Büyüklerimiz, bakışını sözünü beğenmeyenlerden
korurdu, biz hep o koruma kalkanı altında savaşmamak için, savaş öğretilmeden,
hile, yalan, dolan öğretilmeden büyümek gayreti içinde olmaya çalıştım, çünkü
biliyordum ki onlar büyüyünce başımıza bunların geleceğini bilmezdi.
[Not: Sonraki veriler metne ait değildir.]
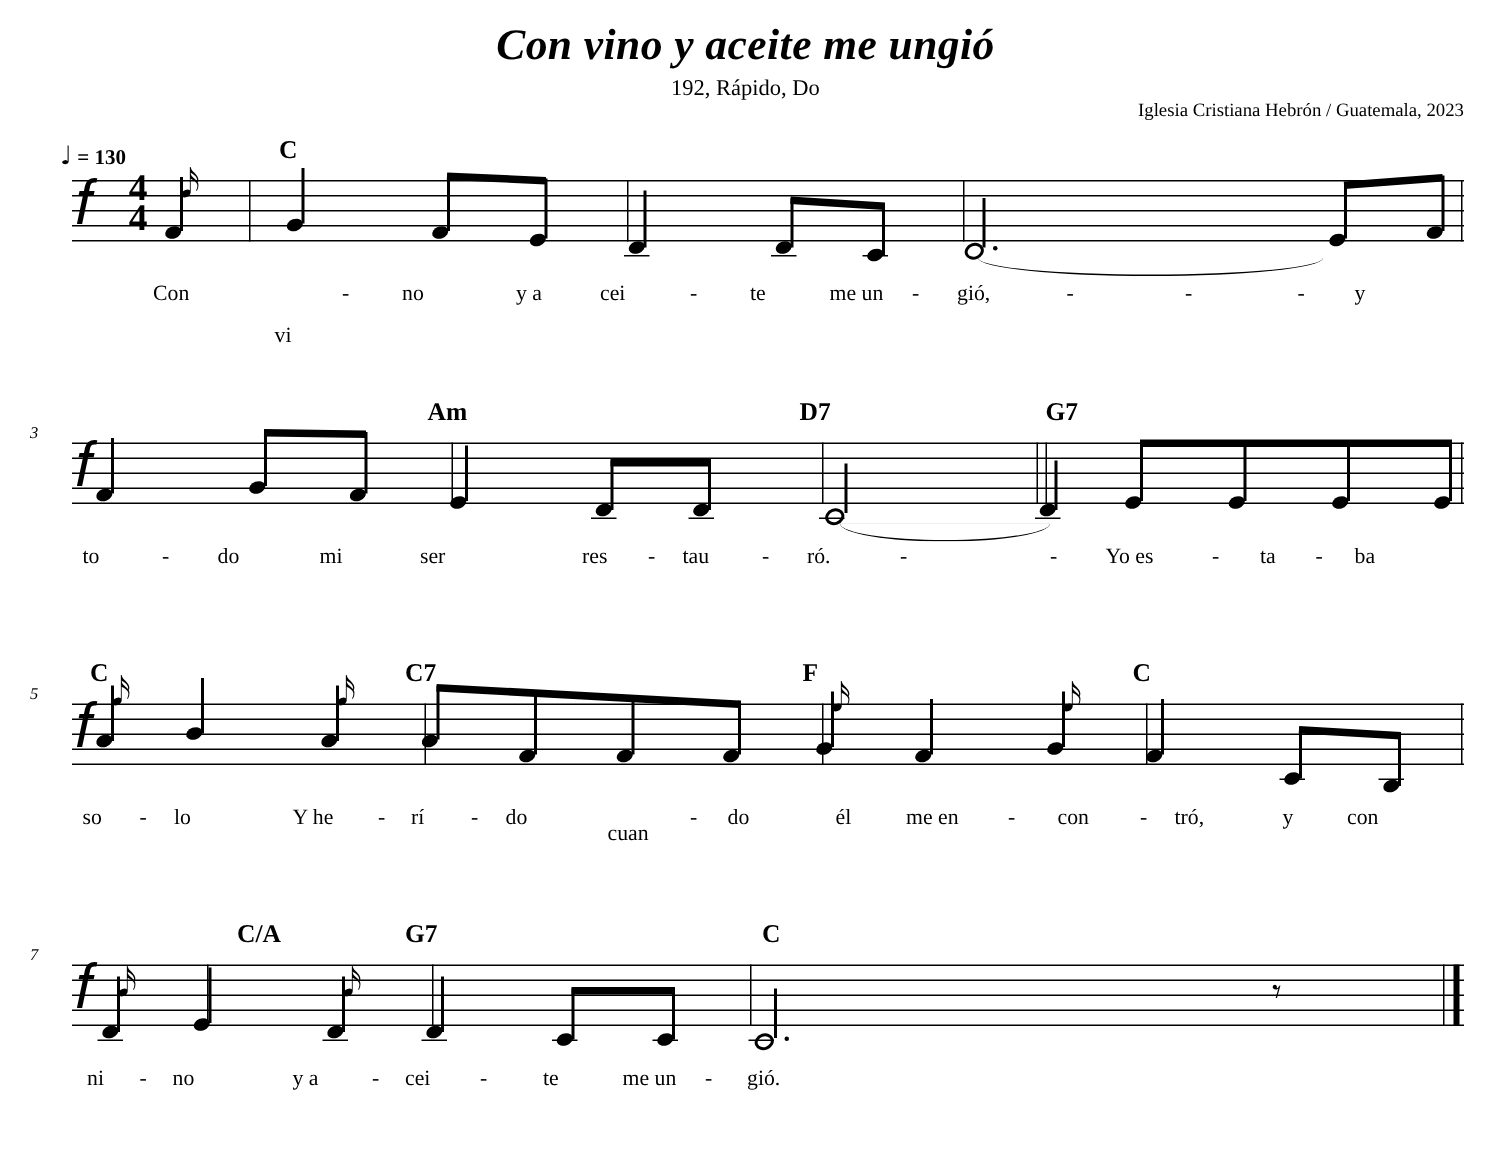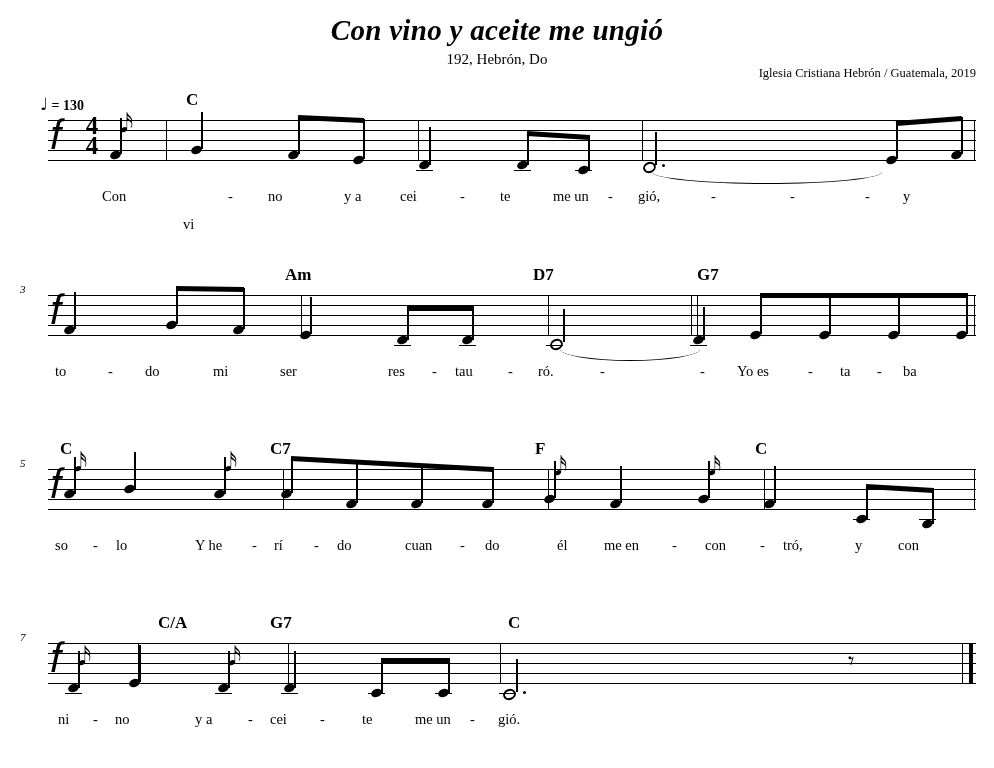--- a/index.html
+++ b/index.html
@@ -199,7 +199,7 @@
 <body>
 
 <div class="sheet-title">Con vino y aceite me ungió</div>
-<div class="sheet-subtitle">192, Hebrón, Do</div>
+<div class="sheet-subtitle">192, Rápido, Do</div>
 <div class="sheet-credit">Iglesia Cristiana Hebrón / Guatemala, 2019</div>
 
 <div class="system" style="top:120px;">

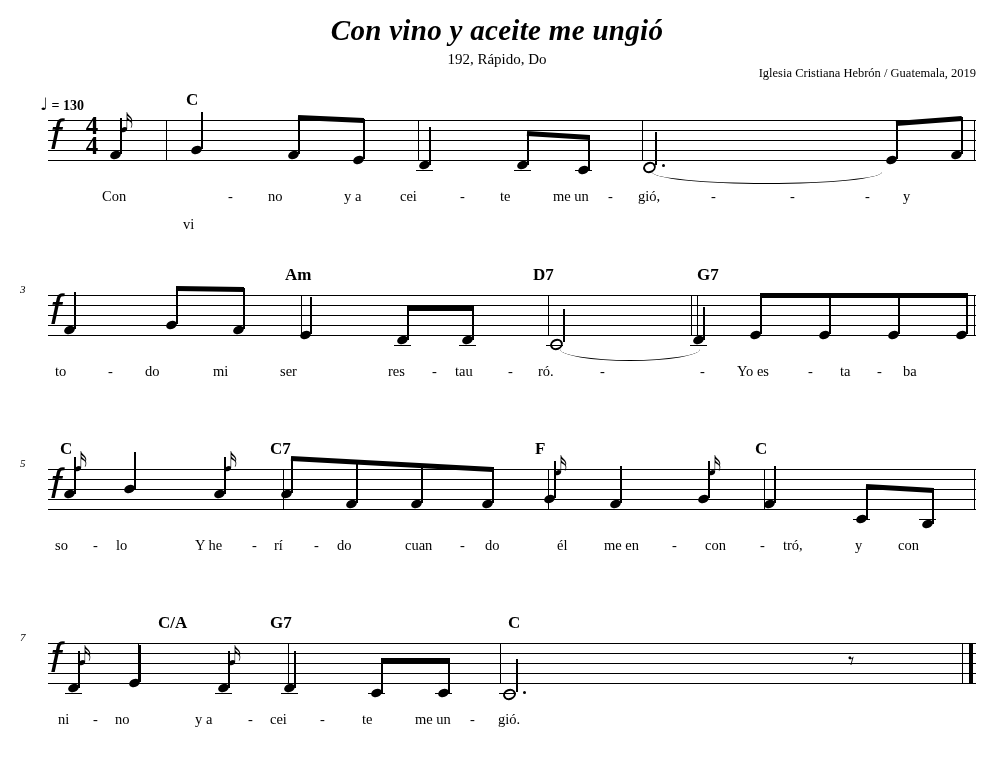--- a/index.html
+++ b/index.html
@@ -200,7 +200,7 @@
 
 <div class="sheet-title">Con vino y aceite me ungió</div>
 <div class="sheet-subtitle">192, Rápido, Do</div>
-<div class="sheet-credit">Iglesia Cristiana Hebrón / Guatemala, 2019</div>
+<div class="sheet-credit">Iglesia Cristiana Hebrón / Guatemala, 2023</div>
 
 <div class="system" style="top:120px;">
 

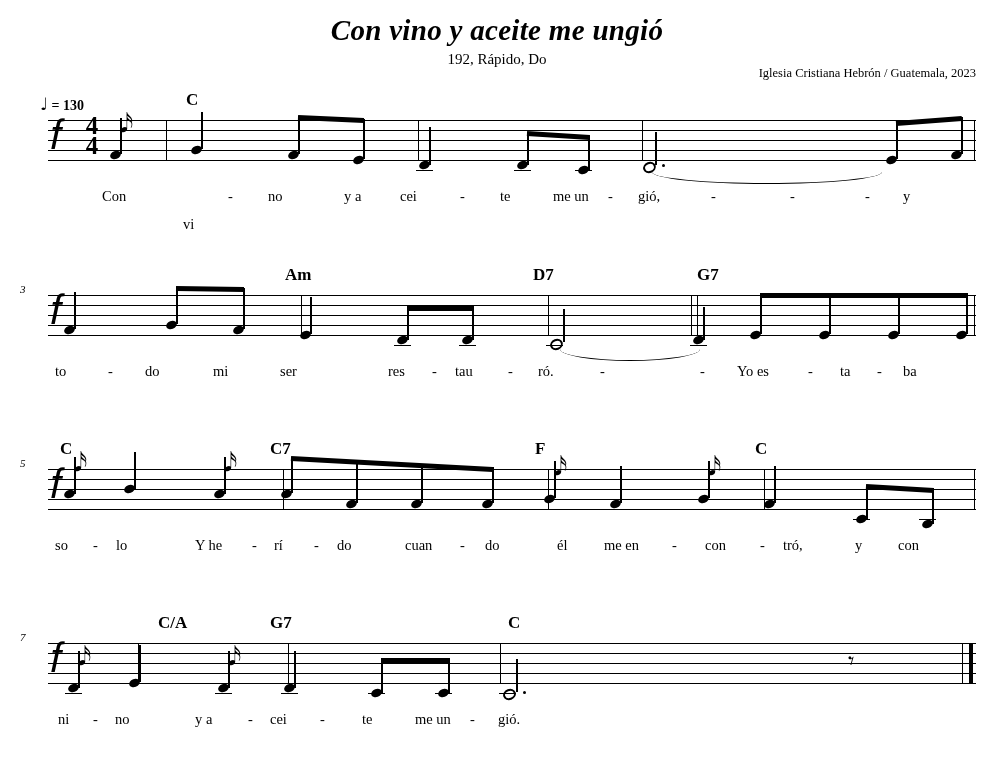--- a/index.html
+++ b/index.html
@@ -439,7 +439,7 @@
   <div class="lyric" style="left:274px; top:68px;">rí</div>
   <div class="lyric hyph" style="left:314px; top:68px;">-</div>
   <div class="lyric" style="left:337px; top:68px;">do</div>
-  <div class="lyric" style="left:405px; top:68px;">cuan</div>
+  <div class="lyric" style="left:405px; top:79px;">cuan</div>
   <div class="lyric hyph" style="left:460px; top:68px;">-</div>
   <div class="lyric" style="left:485px; top:68px;">do</div>
   <div class="lyric" style="left:557px; top:68px;">él</div>

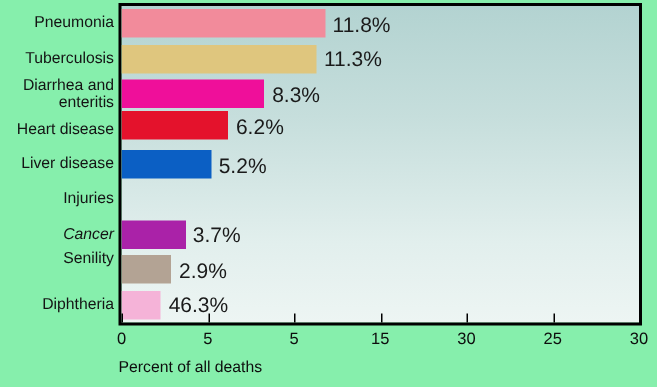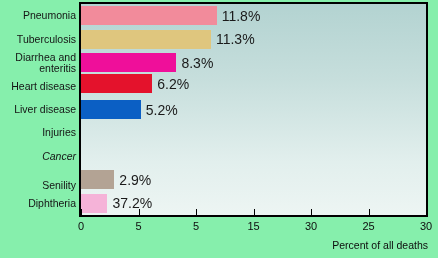--- a/index.html
+++ b/index.html
@@ -144,6 +144,10 @@
         <div class="bar" style="width: 59.8px; background: rgb(11, 95, 196);"></div>
         <span class="bar-value">5.2%</span>
       </div>
+      <div class="bar-row" style="top: 142.889px;">
+        <div class="bar" style="width: 42.55px; background: rgb(170, 34, 168);"></div>
+        <span class="bar-value">3.7%</span>
+      </div>
       <div class="bar-row" style="top: 166.333px;">
         <div class="bar" style="width: 33.35px; background: rgb(179, 163, 148);"></div>
         <span class="bar-value">2.9%</span>

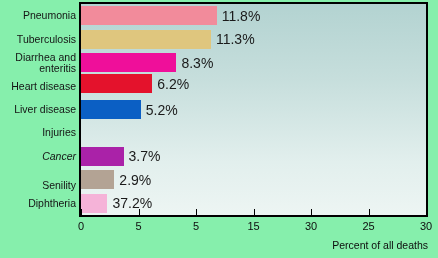--- a/index.html
+++ b/index.html
@@ -119,7 +119,7 @@
       <div class="cat-label" style="top: 102px;">Liver disease</div>
       <div class="cat-label" style="top: 125.444px;">Injuries</div>
       <div class="cat-label" style="top: 148.889px; font-style: italic;">Cancer</div>
-      <div class="cat-label" style="top: 178px;">Senility</div>
+      <div class="cat-label" style="top: 165px;">Senility</div>
       <div class="cat-label" style="top: 195.778px;">Diphtheria</div>
     </div>
 

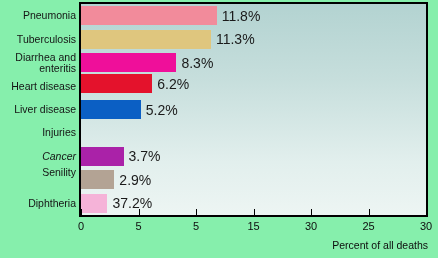--- a/index.html
+++ b/index.html
@@ -154,7 +154,7 @@
       </div>
       <div class="bar-row" style="top: 189.778px;">
         <div class="bar" style="width: 26.45px; background: rgb(245, 179, 216);"></div>
-        <span class="bar-value">37.2%</span>
+        <span class="bar-value">46.3%</span>
       </div>
     </div>
 

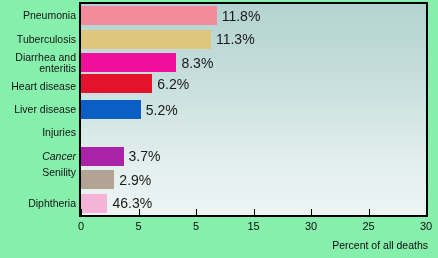--- a/index.html
+++ b/index.html
@@ -100,7 +100,7 @@
     left: 0;
     top: 22px;
     width: 349px;
-    text-align: right;
+    text-align: left;
     font-size: 10.5px;
     color: #0d0d0d;
   }

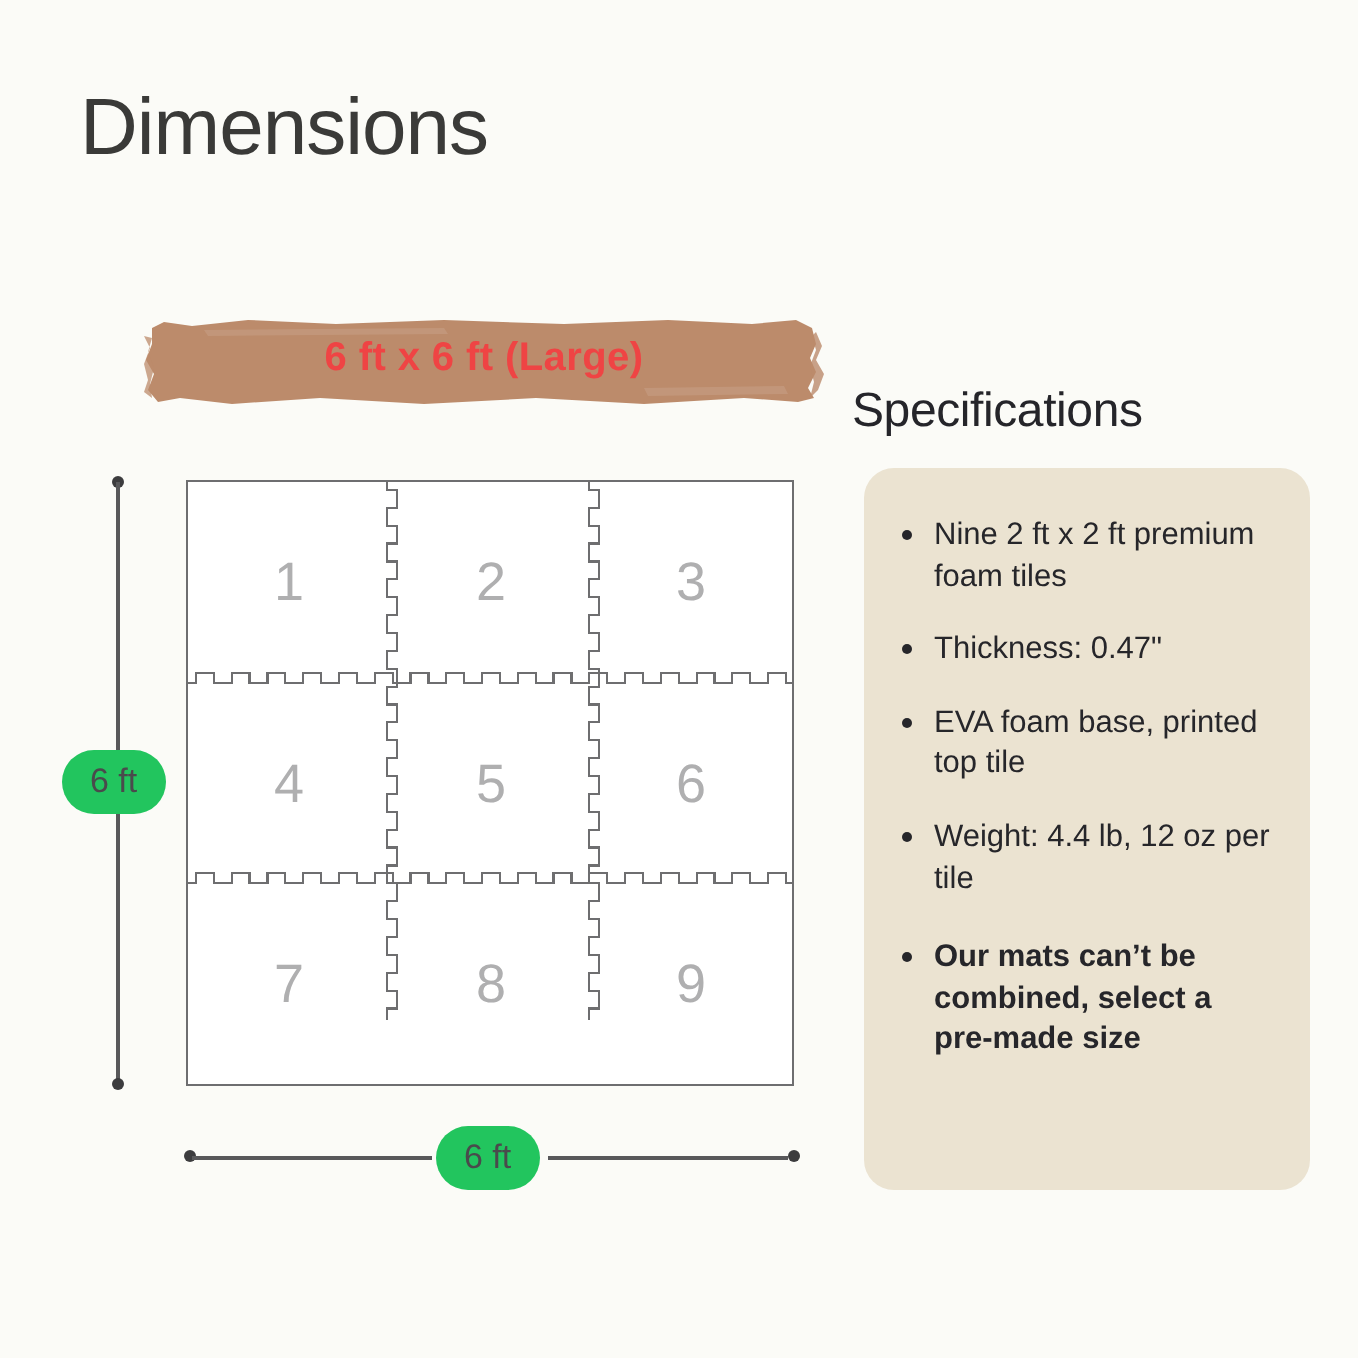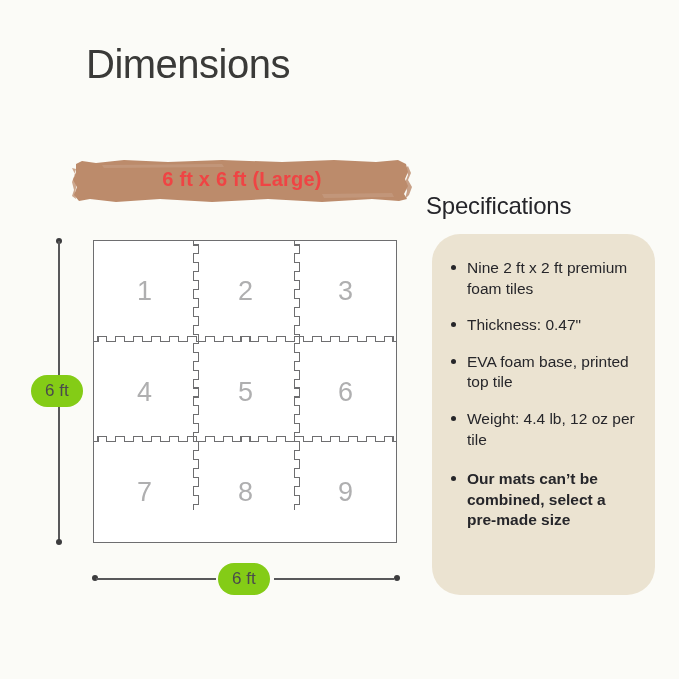--- a/index.html
+++ b/index.html
@@ -29,7 +29,6 @@
     letter-spacing: -0.5px;
     color: #3A3A38;
     line-height: 1.1;
-    margin-left: 46px;
   }
 
   

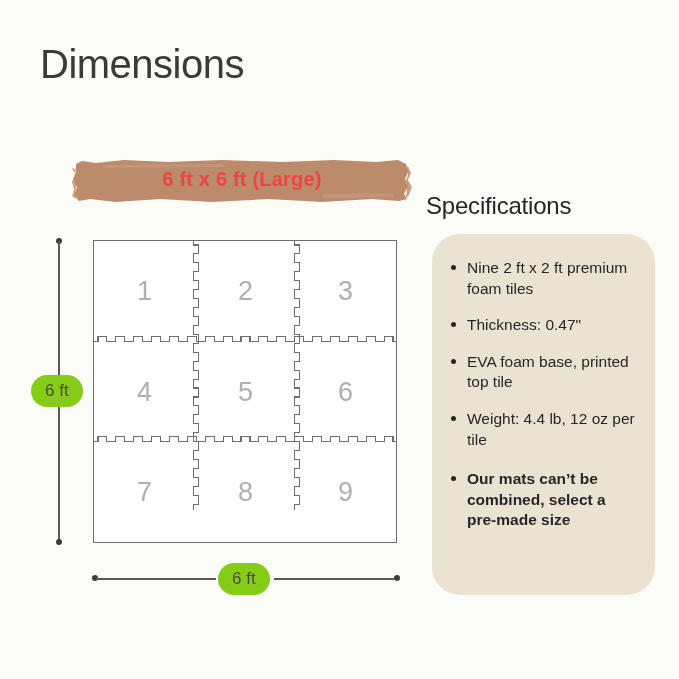--- a/index.html
+++ b/index.html
@@ -148,7 +148,7 @@
     width: 223px;
     height: 361px;
     background: #EBE3D1;
-    border-radius: 28px;
+    border-radius: 15px;
     padding: 24px 18px 20px 18px;
   }
   #spec-list {

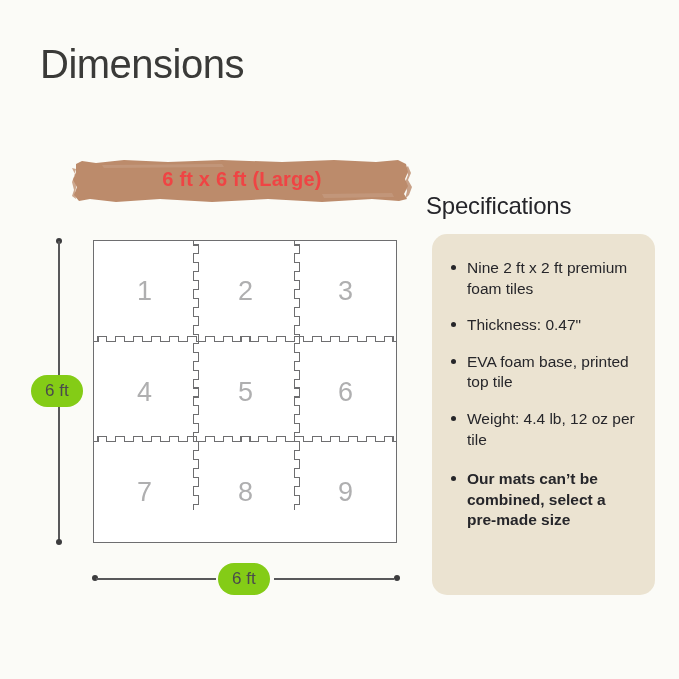--- a/index.html
+++ b/index.html
@@ -110,7 +110,7 @@
   }
   .dim-pill {
     position: absolute;
-    background: #84cc16;
+    background: #22c55e;
     border-radius: 16px;
     color: #4A4A4C;
     font-size: 17px;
Bilselerdi en başta başımıza oturttuklarını
oturtmazlardı. Kendi yerleştirdiklerinin kendi milletine yılan olacağını
bilselerdi ta o zaman kollarını, kanatlarını, kafalarını kırarlardı ki
nesilleri yok olmasın. Zorla ayakta kalan bir toplumun gelecek neslinin yok
edilmesini asla, asla istemezlerdi.
***
Kurulan bu statüko içinde sizleri tebrik
ederim, hiç düşündünüz mü sayenizde çocuklarınız, zehirleniyor, torunlarınız
ölüyor. Şanslı olanlar ya düzgün bir hayat kurmak için her şeyden uzak kalıp
işlerini yürütmeye çalışıyor. Bir
destekçileri, torpilleri varsa ve maddi açıdan şanslıysalar tüm bu pisliğin
içinde olmak islemedikleri için ülkeden göç ettiler, kaçtılar.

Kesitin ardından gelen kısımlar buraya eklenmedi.